Strings

Fun with Strings

Strings

Joke

A piece of string is new in town, and looking for a drink. He sees a local bar, walks in, sits down, and orders a beer. The bartender looks at him askance, and says: “wait a minute, are you a piece of string?”. “Why yes”, the string replies. The bartender growls back: “We don’t serve your kind in here – you get out!”.

Disappointed, the piece of string leaves and heads down the street to the next bar, but this time, he barely gets to a seat before being yelled at – “we don’t want any string in here – you get out!”

A third bar, and he has a similar encounter. Now he’s getting pretty distraught and confused – “what have they got against string in this town?”, he asks himself. But he’s also tired and thirsty, so he gets an idea.

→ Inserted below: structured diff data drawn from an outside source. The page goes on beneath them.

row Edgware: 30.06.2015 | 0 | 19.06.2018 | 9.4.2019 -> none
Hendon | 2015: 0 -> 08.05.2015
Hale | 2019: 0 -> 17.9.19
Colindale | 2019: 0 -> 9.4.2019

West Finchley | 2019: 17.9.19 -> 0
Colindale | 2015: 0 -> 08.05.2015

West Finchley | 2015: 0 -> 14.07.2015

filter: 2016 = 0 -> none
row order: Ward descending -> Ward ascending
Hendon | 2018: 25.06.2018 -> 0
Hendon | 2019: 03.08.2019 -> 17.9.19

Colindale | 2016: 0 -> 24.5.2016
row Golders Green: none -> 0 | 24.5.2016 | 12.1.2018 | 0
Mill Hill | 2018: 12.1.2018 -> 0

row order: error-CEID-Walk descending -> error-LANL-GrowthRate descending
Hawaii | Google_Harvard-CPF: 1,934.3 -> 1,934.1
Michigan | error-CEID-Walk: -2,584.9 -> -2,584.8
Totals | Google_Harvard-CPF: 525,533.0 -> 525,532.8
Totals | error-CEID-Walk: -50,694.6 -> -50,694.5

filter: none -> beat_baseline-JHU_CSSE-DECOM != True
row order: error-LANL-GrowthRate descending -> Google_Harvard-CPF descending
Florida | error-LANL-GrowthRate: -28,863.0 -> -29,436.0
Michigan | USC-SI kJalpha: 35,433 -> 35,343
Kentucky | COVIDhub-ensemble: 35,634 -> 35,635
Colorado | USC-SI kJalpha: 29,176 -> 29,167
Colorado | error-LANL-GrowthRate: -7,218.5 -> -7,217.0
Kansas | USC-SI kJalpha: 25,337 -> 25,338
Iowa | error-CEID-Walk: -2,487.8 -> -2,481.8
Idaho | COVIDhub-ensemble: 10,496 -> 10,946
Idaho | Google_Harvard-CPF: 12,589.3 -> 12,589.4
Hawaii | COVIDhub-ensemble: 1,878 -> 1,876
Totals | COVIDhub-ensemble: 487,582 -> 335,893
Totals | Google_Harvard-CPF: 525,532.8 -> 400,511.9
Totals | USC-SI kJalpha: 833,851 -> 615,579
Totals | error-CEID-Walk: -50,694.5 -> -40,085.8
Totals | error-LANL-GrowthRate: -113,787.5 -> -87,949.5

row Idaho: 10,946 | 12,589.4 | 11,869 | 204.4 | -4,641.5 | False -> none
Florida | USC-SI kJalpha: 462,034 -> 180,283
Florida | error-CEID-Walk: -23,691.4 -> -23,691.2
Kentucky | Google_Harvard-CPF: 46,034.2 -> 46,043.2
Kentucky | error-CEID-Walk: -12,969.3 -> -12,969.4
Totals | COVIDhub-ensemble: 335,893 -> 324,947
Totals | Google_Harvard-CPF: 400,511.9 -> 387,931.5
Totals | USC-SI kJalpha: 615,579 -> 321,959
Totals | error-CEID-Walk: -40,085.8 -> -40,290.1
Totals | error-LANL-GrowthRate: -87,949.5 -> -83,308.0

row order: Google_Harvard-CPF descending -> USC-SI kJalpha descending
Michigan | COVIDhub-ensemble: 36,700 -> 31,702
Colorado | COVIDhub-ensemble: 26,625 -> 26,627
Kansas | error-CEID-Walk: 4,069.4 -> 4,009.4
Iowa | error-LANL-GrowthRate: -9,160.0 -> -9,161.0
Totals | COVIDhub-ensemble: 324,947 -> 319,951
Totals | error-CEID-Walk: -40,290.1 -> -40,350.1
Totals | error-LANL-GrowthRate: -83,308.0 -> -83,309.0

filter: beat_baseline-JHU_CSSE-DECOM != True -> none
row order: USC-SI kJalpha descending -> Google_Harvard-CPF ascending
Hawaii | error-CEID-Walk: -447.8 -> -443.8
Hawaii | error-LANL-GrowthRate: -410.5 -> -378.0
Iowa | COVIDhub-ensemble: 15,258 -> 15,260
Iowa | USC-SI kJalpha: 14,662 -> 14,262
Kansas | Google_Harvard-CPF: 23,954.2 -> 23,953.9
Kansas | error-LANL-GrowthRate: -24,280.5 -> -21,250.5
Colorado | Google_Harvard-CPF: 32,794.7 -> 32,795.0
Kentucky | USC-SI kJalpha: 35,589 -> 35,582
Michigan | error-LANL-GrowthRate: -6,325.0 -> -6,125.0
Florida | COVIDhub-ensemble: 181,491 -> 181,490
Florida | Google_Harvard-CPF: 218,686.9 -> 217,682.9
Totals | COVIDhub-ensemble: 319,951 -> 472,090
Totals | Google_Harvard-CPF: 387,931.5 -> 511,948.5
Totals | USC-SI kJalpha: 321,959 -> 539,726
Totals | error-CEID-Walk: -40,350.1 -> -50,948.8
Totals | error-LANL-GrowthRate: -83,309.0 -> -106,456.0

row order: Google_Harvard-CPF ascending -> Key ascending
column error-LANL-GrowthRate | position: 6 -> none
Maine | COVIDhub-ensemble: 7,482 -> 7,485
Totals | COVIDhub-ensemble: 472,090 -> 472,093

The piece of string twists himself all up, winding himself around and around. Then he reaches up and fluffs up the top of his head.

Thus prepared, he heads into yet another bar. This time is different. He walks in, sits down, the bartender takes his order – all good. But then just as the bartender is putting his beer down he stops, and looks hard at him: “wait a minute! you’re a piece of string, aren’t you?”.

Full of confidence, the string replies: “Nope, I’m a frayed knot.”

A “String” is a computerese word for a piece of text – a “string” of characters.

Why “string”?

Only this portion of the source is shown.